**WORK TO COMPLETE**
This exercise requires an exact copy of each line from the one containing "Board game - Ticket" down to the last line below.

**MATERIAL PROVIDED**

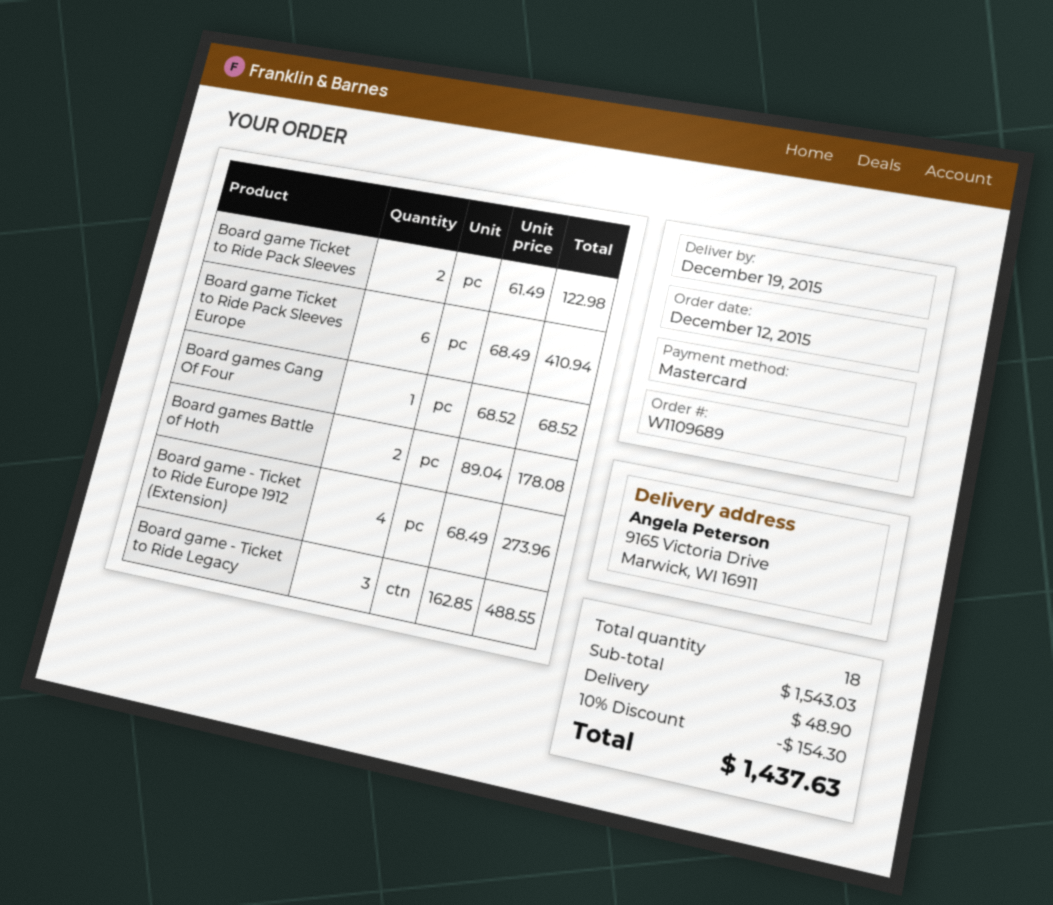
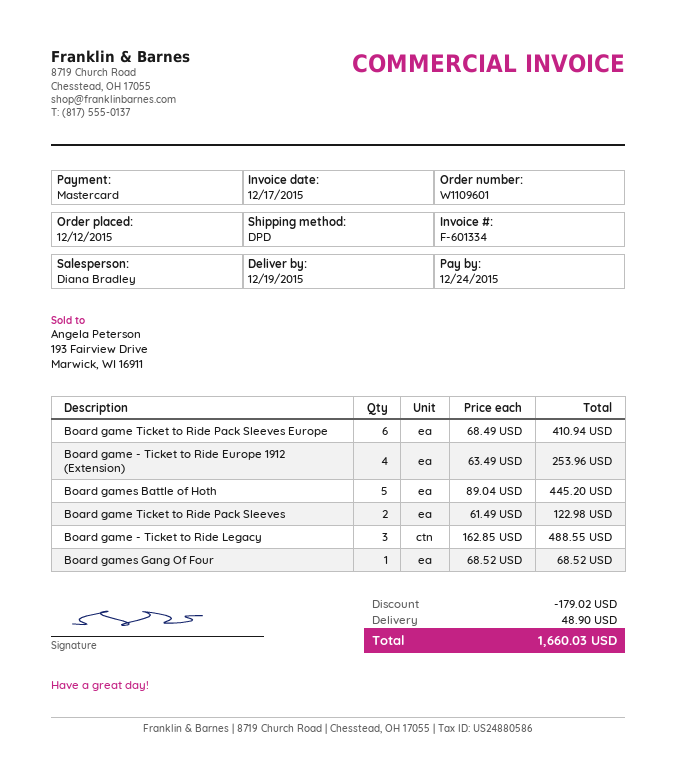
order number: W1109689 -> W1109601
Board games Battle of Hoth: 2 x 89.04 = 178.08 -> 5 x 89.04 = 445.20
Board game - Ticket to Ride Europe 1912 (Extension): 4 x 68.49 = 273.96 -> 4 x 63.49 = 253.96
discount: 154.30 -> 179.02
total: 1437.63 -> 1660.03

**REPLY TO THE TASK**
Board game - Ticket to Ride Europe 1912 (Extension): 4 x 68.49 = 273.96 -> 4 x 63.49 = 253.96
discount: 154.30 -> 179.02
total: 1437.63 -> 1660.03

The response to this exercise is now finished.